Women with a family member who had breast cancer, or who themselves have had breast cancer, are considered to be of high risk and are therefore urged more strongly to get yearly mammograms. I vividly recall attending a conference on breast cancer at which a soft spoken young woman addressed this problem by asking how ethical was it to urge women of high risk to purposefully expose themselves to radiation of the breast, when radiation exposure is the only proven cause of breast cancer. A good point, indeed. A wiser approach would be to help these women, and all women, learn about environmental risk factors and provide them with information on ways to reduce or eliminate many unnecessary toxic exposures.
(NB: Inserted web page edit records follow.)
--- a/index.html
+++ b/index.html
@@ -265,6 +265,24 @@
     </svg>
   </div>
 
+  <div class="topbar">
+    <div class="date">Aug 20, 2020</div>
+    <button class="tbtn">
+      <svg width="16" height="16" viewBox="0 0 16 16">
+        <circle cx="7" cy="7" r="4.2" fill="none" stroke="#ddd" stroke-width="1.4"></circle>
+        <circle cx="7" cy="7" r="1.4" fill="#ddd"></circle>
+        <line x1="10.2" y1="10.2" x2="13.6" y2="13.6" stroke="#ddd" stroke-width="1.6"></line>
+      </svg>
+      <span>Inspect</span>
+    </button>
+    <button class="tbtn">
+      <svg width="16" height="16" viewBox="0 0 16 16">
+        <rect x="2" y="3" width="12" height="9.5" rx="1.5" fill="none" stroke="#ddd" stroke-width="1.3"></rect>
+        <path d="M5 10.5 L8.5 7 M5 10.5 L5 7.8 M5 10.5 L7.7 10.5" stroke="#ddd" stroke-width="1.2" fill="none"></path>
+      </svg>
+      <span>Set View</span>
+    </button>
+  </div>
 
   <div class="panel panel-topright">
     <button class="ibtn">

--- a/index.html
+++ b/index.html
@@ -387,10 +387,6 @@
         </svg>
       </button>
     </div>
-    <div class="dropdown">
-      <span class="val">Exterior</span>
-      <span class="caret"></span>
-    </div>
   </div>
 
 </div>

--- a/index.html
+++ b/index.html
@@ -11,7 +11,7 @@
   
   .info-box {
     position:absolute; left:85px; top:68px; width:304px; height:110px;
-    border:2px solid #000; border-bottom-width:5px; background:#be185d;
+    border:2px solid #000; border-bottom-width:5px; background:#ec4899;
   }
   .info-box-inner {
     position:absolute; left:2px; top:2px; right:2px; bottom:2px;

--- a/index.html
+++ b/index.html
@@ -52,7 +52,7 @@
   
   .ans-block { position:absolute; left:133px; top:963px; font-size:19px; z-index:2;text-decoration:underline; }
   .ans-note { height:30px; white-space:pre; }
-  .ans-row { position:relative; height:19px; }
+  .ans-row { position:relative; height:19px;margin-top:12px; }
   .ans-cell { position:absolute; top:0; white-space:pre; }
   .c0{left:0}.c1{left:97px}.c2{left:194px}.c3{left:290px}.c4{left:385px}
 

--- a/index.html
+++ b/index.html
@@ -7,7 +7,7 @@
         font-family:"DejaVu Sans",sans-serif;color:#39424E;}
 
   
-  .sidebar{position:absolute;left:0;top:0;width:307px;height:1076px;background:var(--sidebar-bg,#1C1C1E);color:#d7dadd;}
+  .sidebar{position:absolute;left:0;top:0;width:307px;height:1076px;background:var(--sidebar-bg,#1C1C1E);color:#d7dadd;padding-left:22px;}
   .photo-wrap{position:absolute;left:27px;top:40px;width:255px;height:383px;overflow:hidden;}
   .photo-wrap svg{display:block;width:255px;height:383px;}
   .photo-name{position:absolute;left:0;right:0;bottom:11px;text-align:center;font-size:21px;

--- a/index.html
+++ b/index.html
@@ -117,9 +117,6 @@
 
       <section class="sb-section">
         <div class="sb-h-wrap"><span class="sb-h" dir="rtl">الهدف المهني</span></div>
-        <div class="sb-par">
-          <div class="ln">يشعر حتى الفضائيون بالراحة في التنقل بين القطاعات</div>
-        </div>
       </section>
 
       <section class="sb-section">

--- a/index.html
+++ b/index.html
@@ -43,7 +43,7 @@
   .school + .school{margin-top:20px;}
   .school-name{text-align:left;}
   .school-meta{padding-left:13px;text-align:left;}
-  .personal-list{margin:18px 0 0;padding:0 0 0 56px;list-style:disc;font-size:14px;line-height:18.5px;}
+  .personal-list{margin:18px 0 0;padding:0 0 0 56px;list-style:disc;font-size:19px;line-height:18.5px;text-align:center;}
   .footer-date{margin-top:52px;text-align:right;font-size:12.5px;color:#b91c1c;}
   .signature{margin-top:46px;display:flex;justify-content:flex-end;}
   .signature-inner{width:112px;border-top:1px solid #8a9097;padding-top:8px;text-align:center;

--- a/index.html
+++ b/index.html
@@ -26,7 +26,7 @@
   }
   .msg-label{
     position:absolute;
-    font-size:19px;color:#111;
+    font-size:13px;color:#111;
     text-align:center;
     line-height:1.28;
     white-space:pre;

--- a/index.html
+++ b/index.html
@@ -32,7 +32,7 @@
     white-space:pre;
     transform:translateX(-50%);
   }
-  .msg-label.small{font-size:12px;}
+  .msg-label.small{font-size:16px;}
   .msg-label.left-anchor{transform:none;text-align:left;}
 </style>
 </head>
Promoting alternative diagnostic tools to mammography would also be of great benefit.
The controlled media information that accompanies "Breast Cancer Awareness Month" carefully avoids mentioning pesticides and other chemical toxins as risk factors for breast cancer. The time has come for women to ask the hard question. Is "Breast Cancer Awareness Month" really about protecting women's health, or is it more about protecting corporate wealth? There is very little profit in disease prevention and breast cancer has become big business.
Every year the American Cancer Society and National Cancer Institute, supported by the petro-chemical-pharma-medical complex drag out the same old risk factors for breast cancer--age, family history, personal history, early menarche/late menopause, late pregnancy/no pregnancy. (These risk factors are discussed in more detail in "Breast Cancer Awareness Month: A Look at the Environment," TLfDP #195, Oct 1999, and can be read on the Google web site by clicking on "Rose Marie Williams.") The connection to estrogen is emphasized as though women's bodies were intentionally designed to sabotage themselves. Breast cancer advocates are tired of this myopic explanation, and are looking at the big picture of how environmental exposures may be interfering with estrogen production and function, and are finding many plausible explanations.